母親の遺体遺棄疑い64歳男逮捕 自宅で4月死亡...そのまま放置

 

 自宅に母親の遺体を放置したとして、会津若松署は27日午前0時25分ごろ、死体遺棄の疑いで会津美里町、無職、容疑者男(64)を逮捕した。

 逮捕容疑は、今年4月下旬ごろ、同居していた母親=当時(93)=が死亡しているのを発見したにもかかわらず、そのまま放置した疑い。

 同署によると、容疑者は「母親が死亡していることは知っていたが、どうすればいいか分からなかった」などと容疑を認めているという。遺体に目立った外傷はなく、事件性は低いとみて調べを進めている。町役場から母親の安否確認の依頼を受けた署員が自宅を確認したところ、遺体が発見された。

 容疑者は母親と2人暮らしで、遺体は1階寝室の布団の中で、白骨化した状態で発見されたという。

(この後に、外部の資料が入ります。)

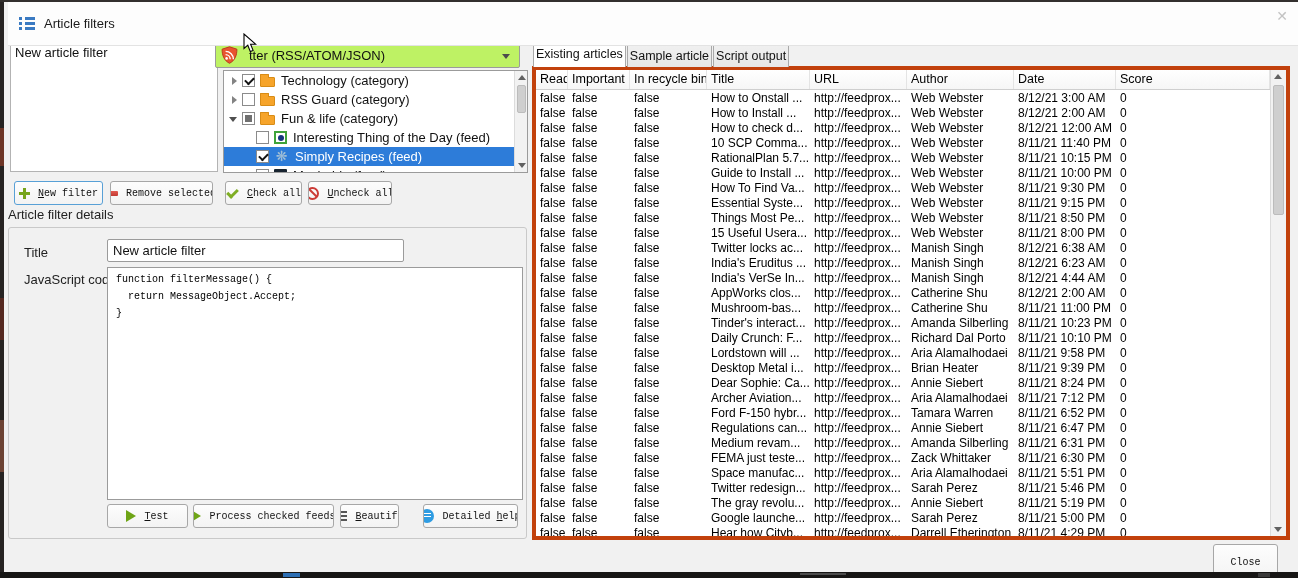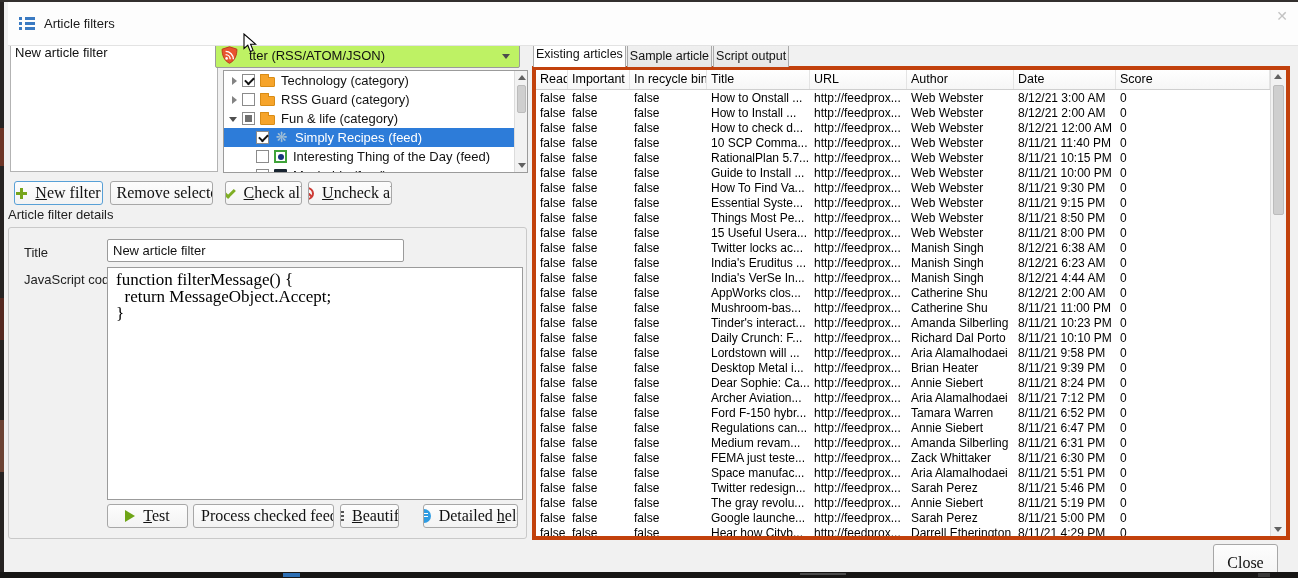--- a/index.html
+++ b/index.html
@@ -56,40 +56,40 @@
   .tree-scroll,.table-scroll{position:absolute;top:0;bottom:0;background:#f2f2f2;border-left:1px solid #dcdcdc}
   .tree-scroll{right:0;width:13px}
   .table-scroll{right:0;width:16px}
   .sarrow{position:absolute;left:0;width:100%;height:13px}
   .sarrow.up{top:0}.sarrow.down{bottom:0}
   .sarrow.up::before{content:"";position:absolute;left:3px;top:4px;border-bottom:5px solid #616161;border-left:4px solid transparent;border-right:4px solid transparent}
   .sarrow.down::before{content:"";position:absolute;left:3px;top:4px;border-top:5px solid #616161;border-left:4px solid transparent;border-right:4px solid transparent}
   .sthumb{position:absolute;left:2px;background:#cfcfcf;border:1px solid #bcbcbc;border-radius:2px}
 
   
-  .abtn{position:absolute;height:24px;display:inline-flex;align-items:center;justify-content:center;gap:8px;border:1px solid #a7a7a7;border-radius:3px;background:linear-gradient(#fdfdfd,#f3f3f3);font-size:16px;font-family:Liberation Serif, serif;color:#111;white-space:nowrap;overflow:hidden}
+  .abtn{position:absolute;height:24px;display:inline-flex;align-items:center;justify-content:center;gap:8px;border:1px solid #a7a7a7;border-radius:3px;background:linear-gradient(#fdfdfd,#f3f3f3);font-size:10px;font-family:Liberation Mono, monospace;color:#111;white-space:nowrap;overflow:hidden}
   .abtn.default{border-color:#58a0d6}
   .plus-icon{width:11px;height:11px;position:relative;flex:none}
   .plus-icon::before{content:"";position:absolute;left:4px;top:0;width:3px;height:11px;background:#76a41b}
   .plus-icon::after{content:"";position:absolute;left:0;top:4px;width:11px;height:3px;background:#76a41b}
   .minus-icon{width:11px;height:5px;background:linear-gradient(#e25a50,#c13a32);border-radius:1px;flex:none}
   .check-icon{width:13px;height:11px;position:relative;flex:none}
   .check-icon::before{content:"";position:absolute;left:1px;top:1px;width:8px;height:4px;border-left:3px solid #7fae24;border-bottom:3px solid #7fae24;transform:rotate(-45deg)}
   .block-icon{width:13px;height:13px;border:2px solid #cc3b36;border-radius:50%;position:relative;flex:none}
   .block-icon::before{content:"";position:absolute;left:-0.5px;top:3.5px;width:10px;height:2px;background:#cc3b36;transform:rotate(45deg)}
   .play-icon{width:0;height:0;border-left:10px solid #6ea416;border-top:6px solid transparent;border-bottom:6px solid transparent;flex:none}
   .lines-icon{width:12px;height:10px;flex:none;background:linear-gradient(#565656 0 2px,transparent 2px 4px,#565656 4px 6px,transparent 6px 8px,#565656 8px 10px)}
   .help-icon{width:14px;height:14px;border-radius:50%;background:#2f9ce2;position:relative;flex:none}
   .help-icon::before{content:"";position:absolute;left:3px;top:4px;width:8px;height:6px;background:linear-gradient(#fff 0 1.5px,transparent 1.5px 3px,#fff 3px 4.5px,transparent 4.5px 6px)}
 
   .section-label{position:absolute;left:8px;top:207px;font-size:13px;color:#222}
   .groupbox{position:absolute;left:8px;top:227px;width:519px;height:312px;border:1px solid #c9c9c9;border-radius:3px}
   .field-label{position:absolute;font-size:13px;color:#222}
   .text-input{position:absolute;left:107px;top:239px;width:297px;height:23px;border:1px solid #9b9b9b;border-radius:2px;background:#fff;font-size:13px;font-family:"Liberation Sans",sans-serif;padding:0 5px;color:#111}
-  .code-area{position:absolute;left:107px;top:267px;width:416px;height:233px;border:1px solid #9b9b9b;background:#fff;font-family:Liberation Serif, serif;font-size:17px;line-height:17px;padding:3px 8px;white-space:pre;overflow:hidden;color:#000}
+  .code-area{position:absolute;left:107px;top:267px;width:416px;height:233px;border:1px solid #9b9b9b;background:#fff;font-family:Liberation Mono, monospace;font-size:10px;line-height:17px;padding:3px 8px;white-space:pre;overflow:hidden;color:#000}
 
   
   .tabbar{position:absolute;left:533px;top:40px;height:27px;display:flex;align-items:flex-end;z-index:3}
   .tab{height:23px;display:flex;align-items:center;padding:0 2px;border:1px solid #a9a9a9;border-bottom:none;background:linear-gradient(#f0f0f0,#e7e7e7);font-size:12.5px;margin-right:1px;border-radius:2px 2px 0 0}
   .tab.active{height:27px;background:#fff;position:relative;z-index:4}
   .pane{position:absolute;left:532px;top:66px;width:758px;height:474px;background:#fff;border:4px solid #c2410c;z-index:1}
   .thead{position:absolute;left:0;top:0;right:16px;height:20px;display:grid;grid-template-columns:32px 62px 77px 103px 97px 107px 102px 1fr;background:linear-gradient(#ffffff,#f6f6f6);border-bottom:1px solid #cfcfcf}
   .hcell{font-size:12.5px;line-height:19px;padding-left:4px;border-right:1px solid #e4e4e4;white-space:nowrap;overflow:hidden;color:#000}
   .tbody{position:absolute;left:0;top:21px;right:16px;bottom:0;overflow:hidden}
   .trow{display:grid;grid-template-columns:32px 62px 77px 103px 97px 107px 102px 1fr;height:15px}
@@ -154,31 +154,31 @@
         <span class="tree-checkbox unchecked"></span>
         <span class="tree-icon folder-icon"></span>
         <span class="tree-label">RSS Guard (category)</span>
       </div>
       <div class="tree-row lvl0">
         <span class="expander expanded"></span>
         <span class="tree-checkbox partial"></span>
         <span class="tree-icon folder-icon"></span>
         <span class="tree-label">Fun &amp; life (category)</span>
       </div>
+      <div class="tree-row lvl1">
+        <span class="expander none"></span>
+        <span class="tree-checkbox unchecked"></span>
+        <span class="tree-icon blue-dot-icon"></span>
+        <span class="tree-label">Interesting Thing of the Day (feed)</span>
+      </div>
       <div class="tree-row lvl1 selected">
         <span class="expander none"></span>
         <span class="tree-checkbox checked"></span>
         <span class="tree-icon snowflake-icon"></span>
         <span class="tree-label">Simply Recipes (feed)</span>
-      </div>
-      <div class="tree-row lvl1">
-        <span class="expander none"></span>
-        <span class="tree-checkbox unchecked"></span>
-        <span class="tree-icon blue-dot-icon"></span>
-        <span class="tree-label">Interesting Thing of the Day (feed)</span>
       </div>
       <div class="tree-row lvl1">
         <span class="expander none"></span>
         <span class="tree-checkbox unchecked"></span>
         <span class="tree-icon mashable-icon"></span>
         <span class="tree-label">Mashable (feed)</span>
       </div>
     </div>
   <div class="tree-scroll">
     <div class="sarrow up"></div>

同署は27日、福島医大で遺体を司法解剖したが、死因の解明には至らなかった。引き続き死因を調べる。

 2人と親交があった近くに住む70代女性は「去年は庭の草むしりや、カートを押す(母親の)元気な姿を見かけていた。春先から姿が見えず、心配していた」と振り返り、「母親の面倒を見るのが大変だったのかもしれない。一言相談してほしかった。残念でならない」と肩を落とした。